● **Required work**:
Across the listing, count the lines that include the string "Sofa". Give nothing besides the number.

Top of Task data

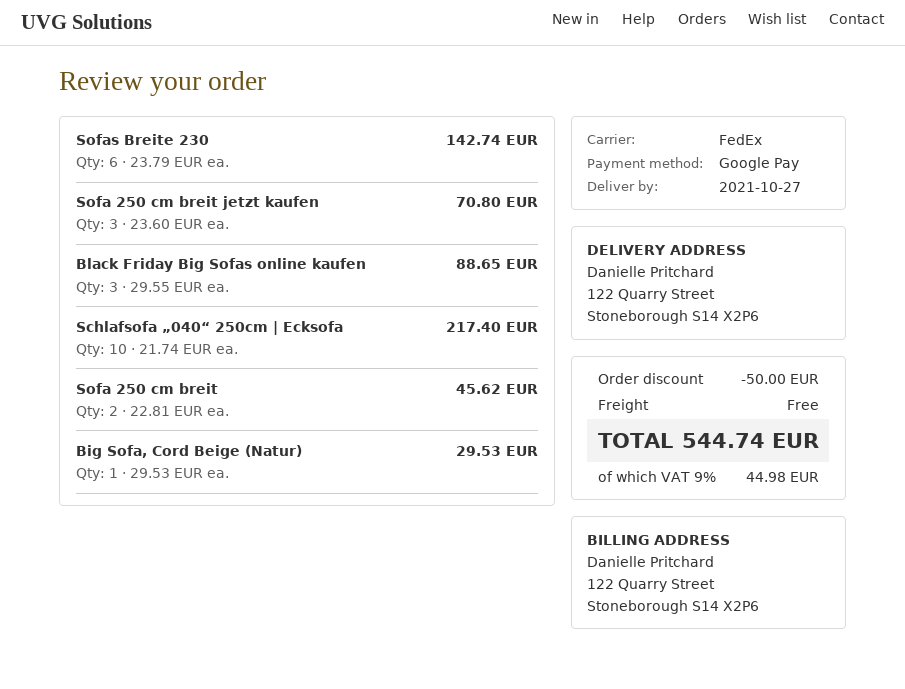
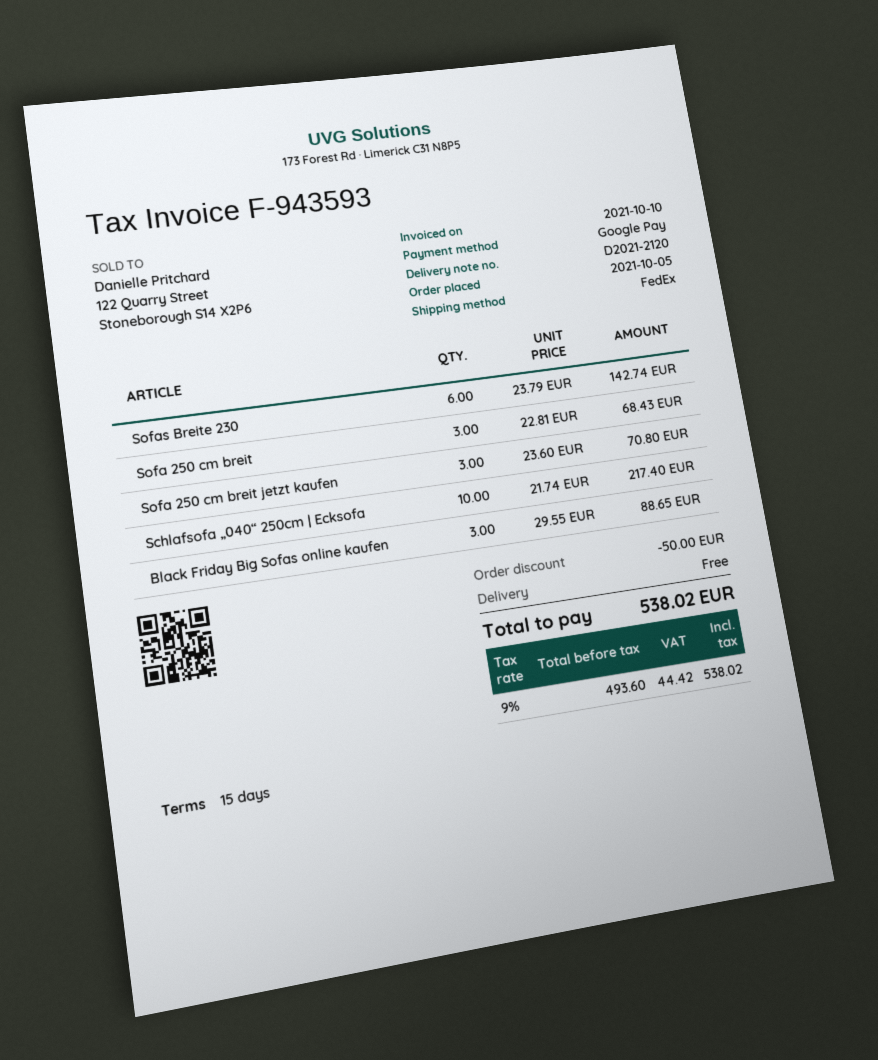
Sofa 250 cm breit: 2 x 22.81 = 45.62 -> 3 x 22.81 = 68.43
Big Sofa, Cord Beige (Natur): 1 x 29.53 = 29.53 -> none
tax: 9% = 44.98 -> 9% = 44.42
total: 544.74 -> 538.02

Bottom of Task data
Top of Task data

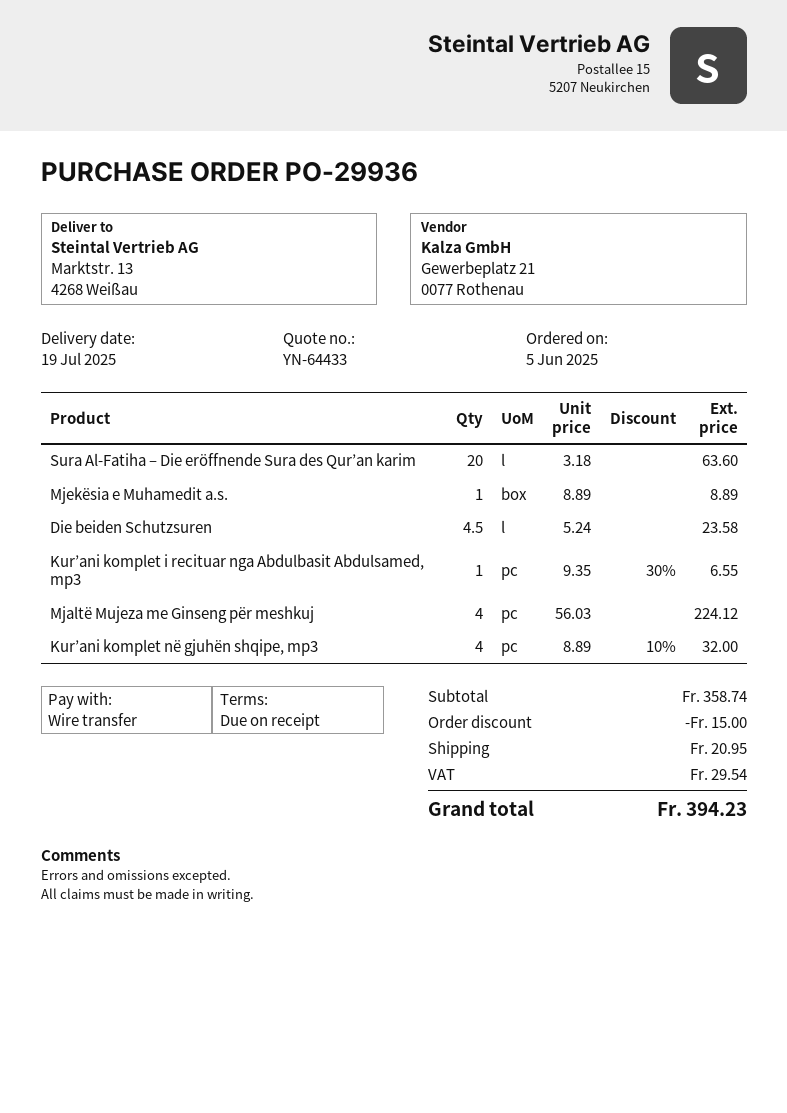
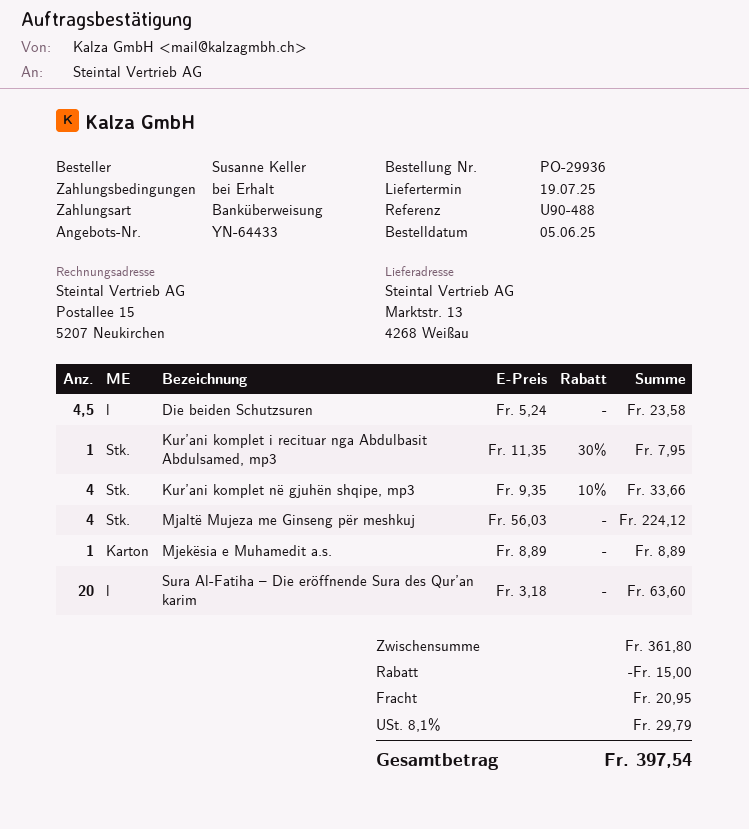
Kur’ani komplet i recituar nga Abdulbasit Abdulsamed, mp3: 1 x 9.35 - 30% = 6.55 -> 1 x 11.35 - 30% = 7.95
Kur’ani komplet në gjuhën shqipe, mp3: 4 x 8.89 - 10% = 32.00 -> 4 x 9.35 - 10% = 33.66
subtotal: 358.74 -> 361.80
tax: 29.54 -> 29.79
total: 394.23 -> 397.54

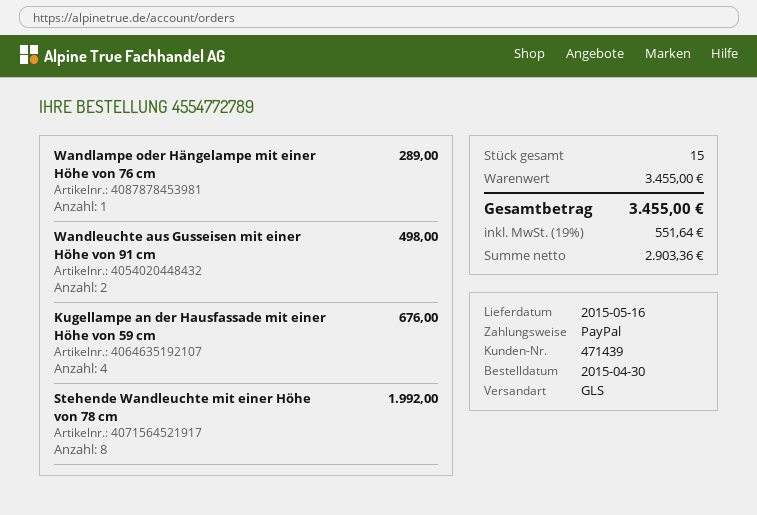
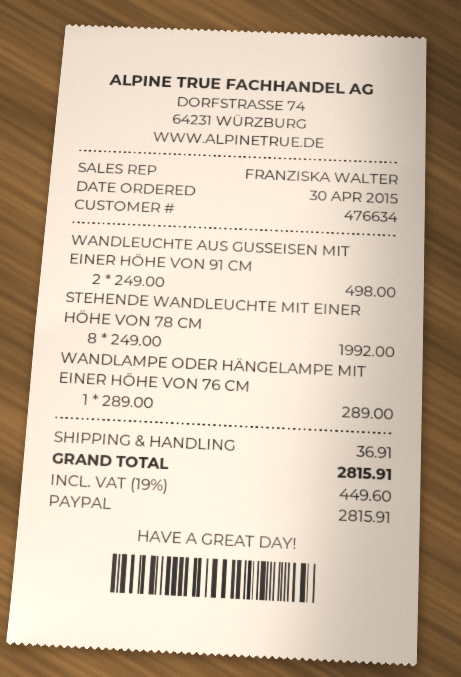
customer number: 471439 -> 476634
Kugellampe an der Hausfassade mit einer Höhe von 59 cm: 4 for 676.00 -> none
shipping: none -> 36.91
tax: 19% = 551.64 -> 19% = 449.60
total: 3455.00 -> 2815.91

Bottom of Task data

● **Result for this task**:
2